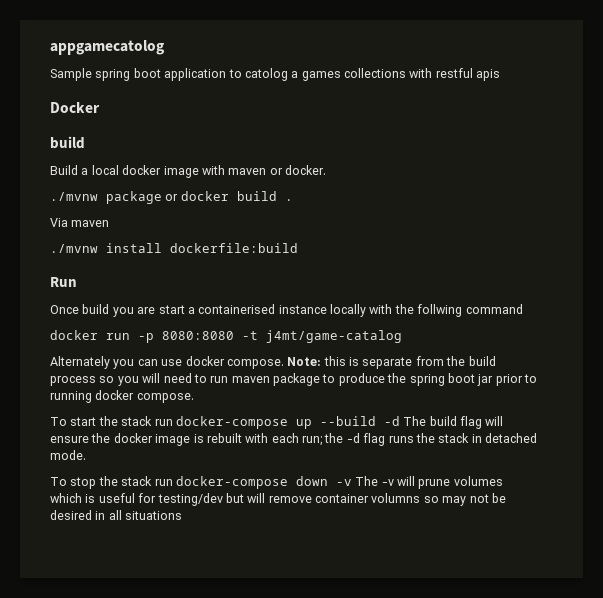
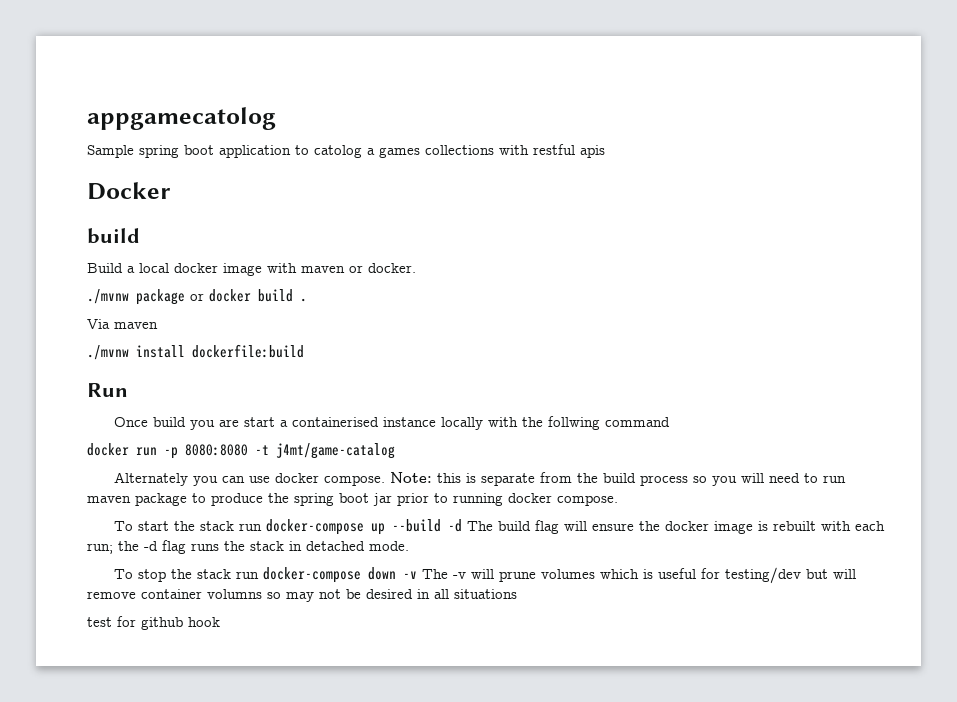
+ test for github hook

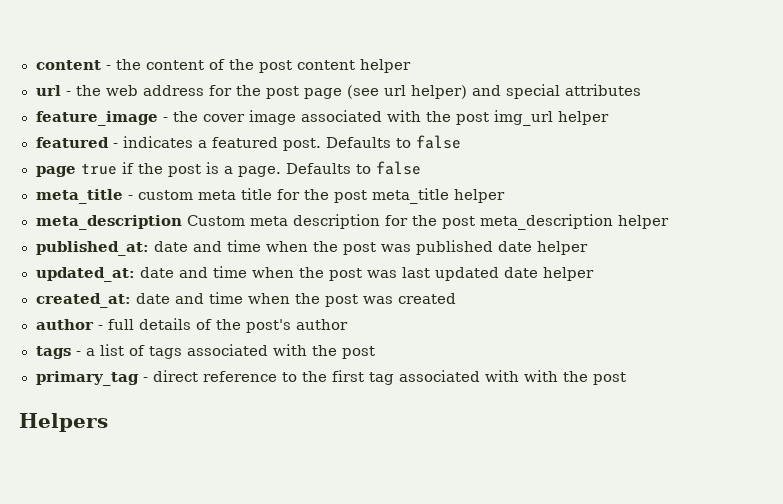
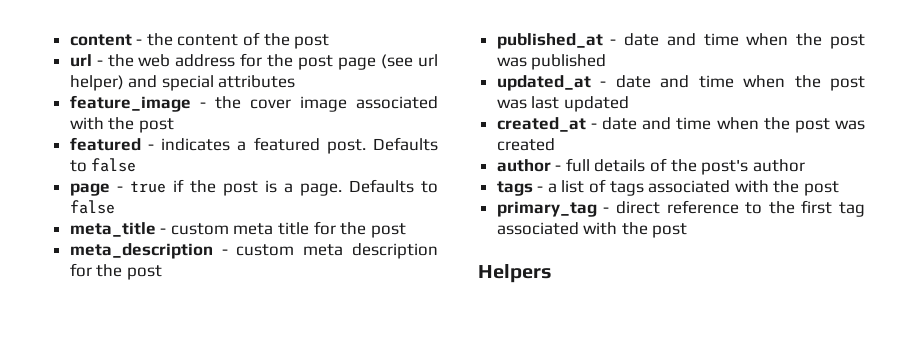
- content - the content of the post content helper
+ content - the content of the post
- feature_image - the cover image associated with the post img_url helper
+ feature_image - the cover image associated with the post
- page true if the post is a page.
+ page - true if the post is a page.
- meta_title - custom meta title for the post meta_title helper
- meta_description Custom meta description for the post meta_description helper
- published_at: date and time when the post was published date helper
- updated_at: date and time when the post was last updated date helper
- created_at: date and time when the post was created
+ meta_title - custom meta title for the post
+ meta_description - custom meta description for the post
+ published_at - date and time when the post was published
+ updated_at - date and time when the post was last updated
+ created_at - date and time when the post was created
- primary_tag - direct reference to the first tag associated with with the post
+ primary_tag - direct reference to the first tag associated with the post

▸ **ABOUT THIS TASK**:
Your task is to return the entries above exactly, with no pictures.

▸ **FINISHED EXERCISE**:
+ test for github hook

- content - the content of the post content helper
+ content - the content of the post
- feature_image - the cover image associated with the post img_url helper
+ feature_image - the cover image associated with the post
- page true if the post is a page.
+ page - true if the post is a page.
- meta_title - custom meta title for the post meta_title helper
- meta_description Custom meta description for the post meta_description helper
- published_at: date and time when the post was published date helper
- updated_at: date and time when the post was last updated date helper
- created_at: date and time when the post was created
+ meta_title - custom meta title for the post
+ meta_description - custom meta description for the post
+ published_at - date and time when the post was published
+ updated_at - date and time when the post was last updated
+ created_at - date and time when the post was created
- primary_tag - direct reference to the first tag associated with with the post
+ primary_tag - direct reference to the first tag associated with the post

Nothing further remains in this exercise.